Comércio em Foco

Comércio exterior, acordos comerciais e vantagens econômicas

Quando países mantém acordos internacionais, o comércio entre eles costuma tornar-se mais vantajoso comércio. Estes acordos permitem a diminuição ou até mesmo a isenção de imposto de importação no lado comprador. Para o exportador, há a vantagem de se ampliar o acesso ao mercado de outros países, há ainda também o consequente aumento no faturamento. Nos dias atuais, o Brasil tem 19 acordos de livre comércio. A Secretaria de Comércio Exterior (Secex), do Ministério do Desenvolvimento, Indústria e Comércio Exterior (MDIC), torna públicos, com regularidade, acordos firmados e em negociação.

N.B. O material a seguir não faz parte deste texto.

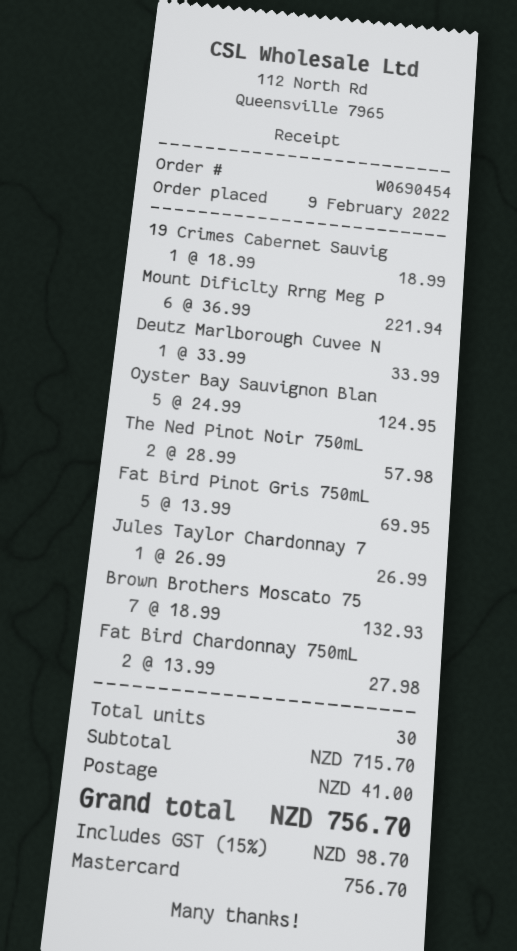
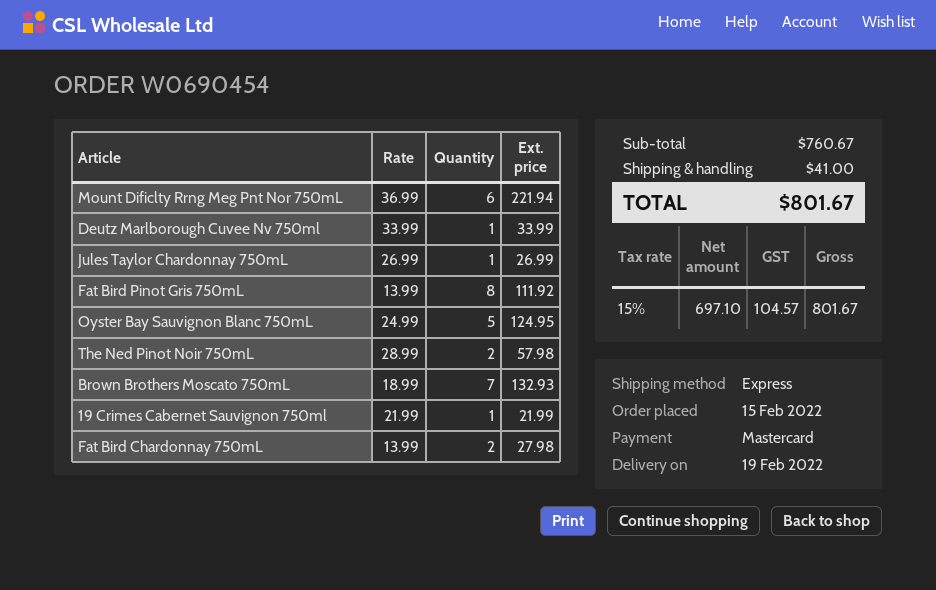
order date: 2022-02-09 -> 2022-02-15
19 Crimes Cabernet Sauvig: 1 x 18.99 = 18.99 -> 1 x 21.99 = 21.99
Fat Bird Pinot Gris 750mL: 5 x 13.99 = 69.95 -> 8 x 13.99 = 111.92
subtotal: 715.70 -> 760.67
tax: 15% = 98.70 -> 15% = 104.57
total: 756.70 -> 801.67

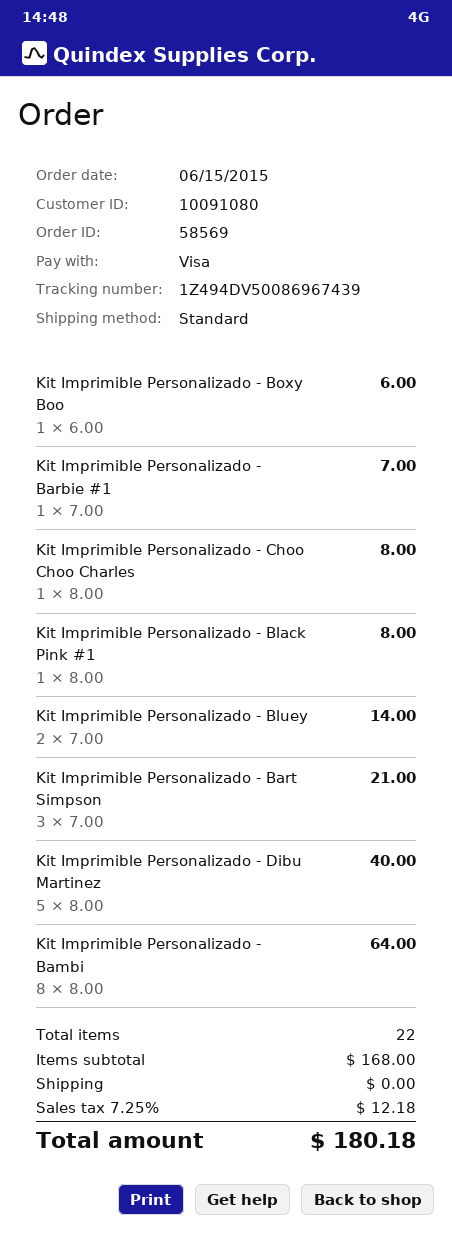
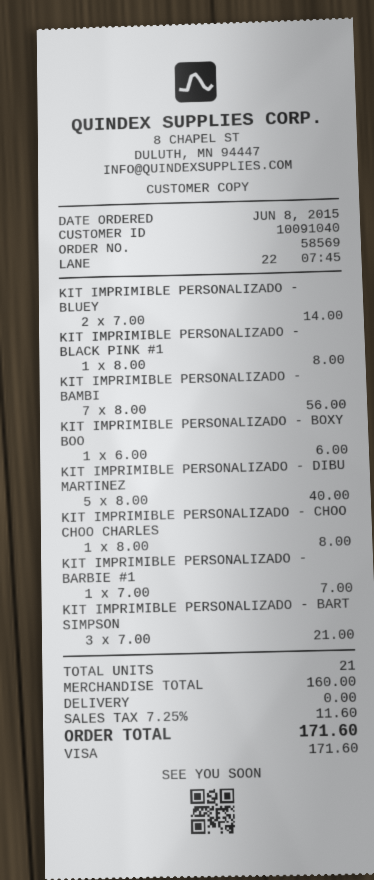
order date: 2015-06-15 -> 2015-06-08
customer number: 10091080 -> 10091040
Kit Imprimible Personalizado - Bambi: 8 x 8.00 = 64.00 -> 7 x 8.00 = 56.00
total quantity: 22 -> 21
subtotal: 168.00 -> 160.00
tax: 7.25% = 12.18 -> 7.25% = 11.60
total: 180.18 -> 171.60

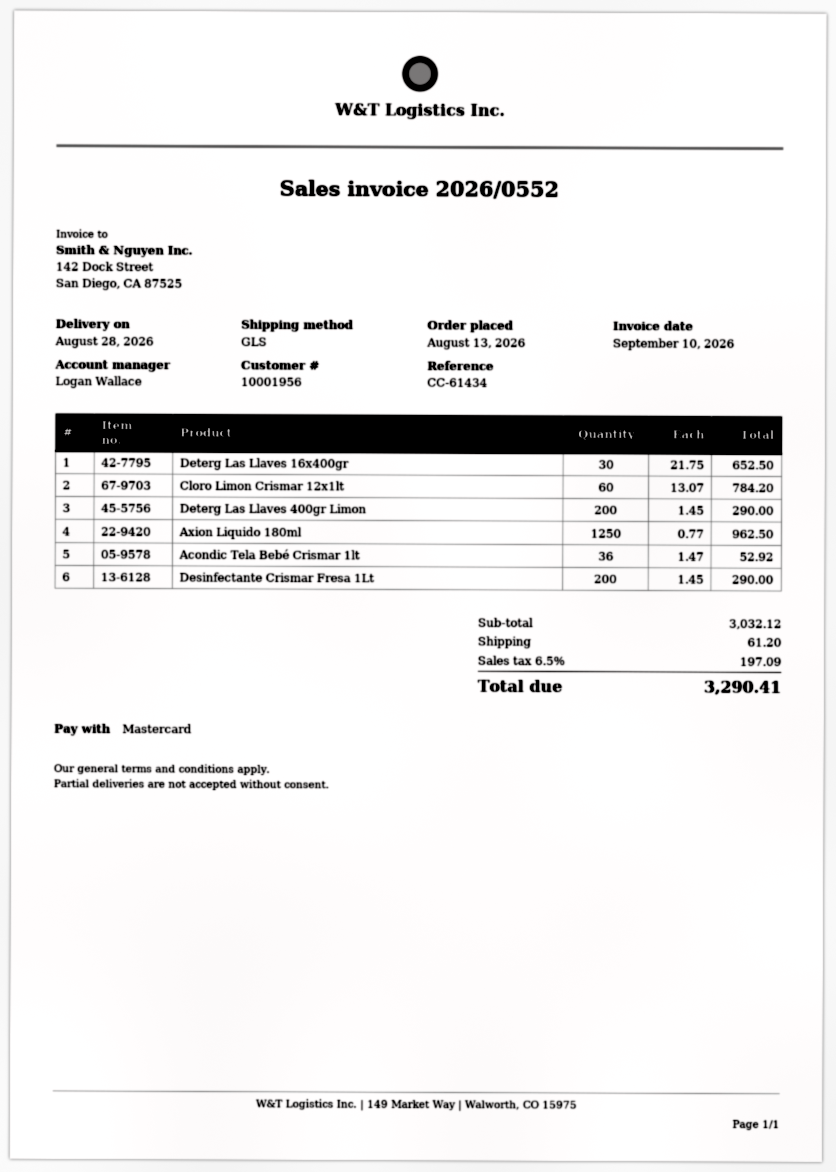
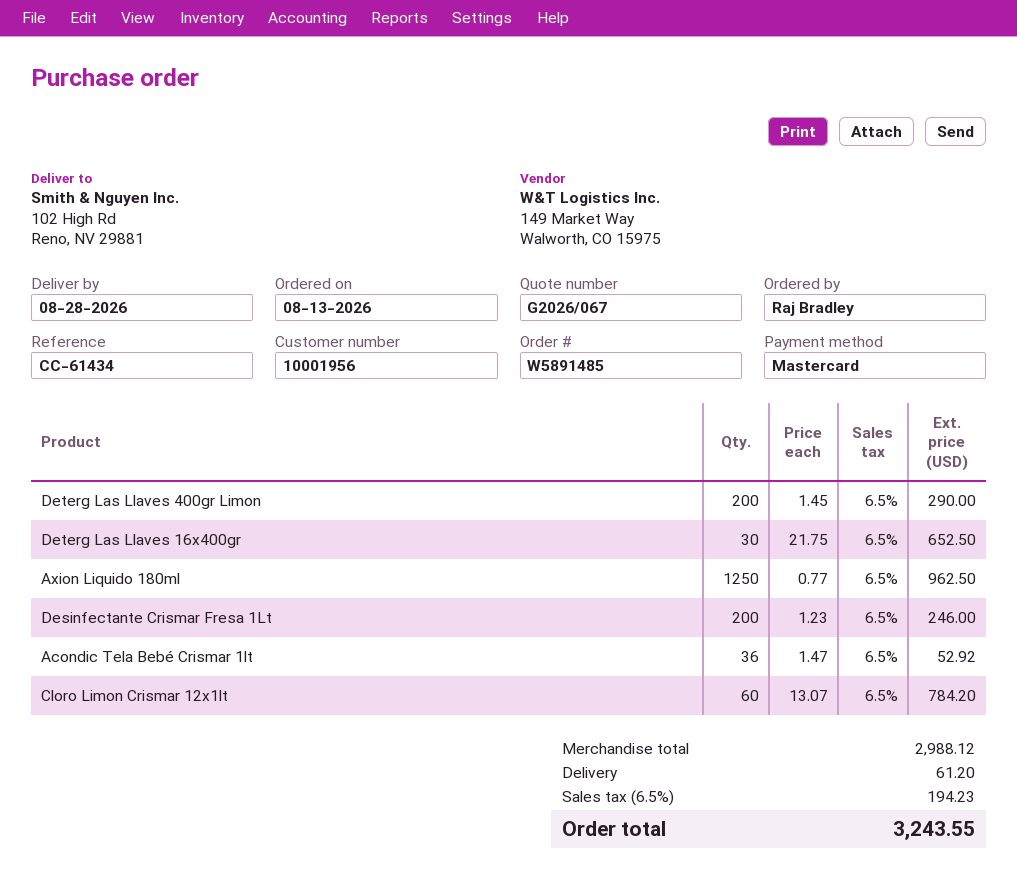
Desinfectante Crismar Fresa 1Lt: 200 x 1.45 = 290.00 -> 200 x 1.23 = 246.00
subtotal: 3032.12 -> 2988.12
tax: 6.5% = 197.09 -> 6.5% = 194.23
total: 3290.41 -> 3243.55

O Plano Nacional de Exportação, lançado pelo Ministério do Desenvolvimento, Indústria e Comércio (MDIC), promove a ampliação de acordos internacionais do Brasil, tal como a União Europeia e o Mercosul. Cerca de 18% das exportações brasileiras têm por destino países europeus %. Mesmo com vantagens para quem comercializa, várias empresas desconhecem ou simplesmente não tiram vantagens destes acordos internacionais que poderiam trazer benefícios para suas operações comerciais – diminuindo assim sua capacidade de competir com seus concorrentes internacionais.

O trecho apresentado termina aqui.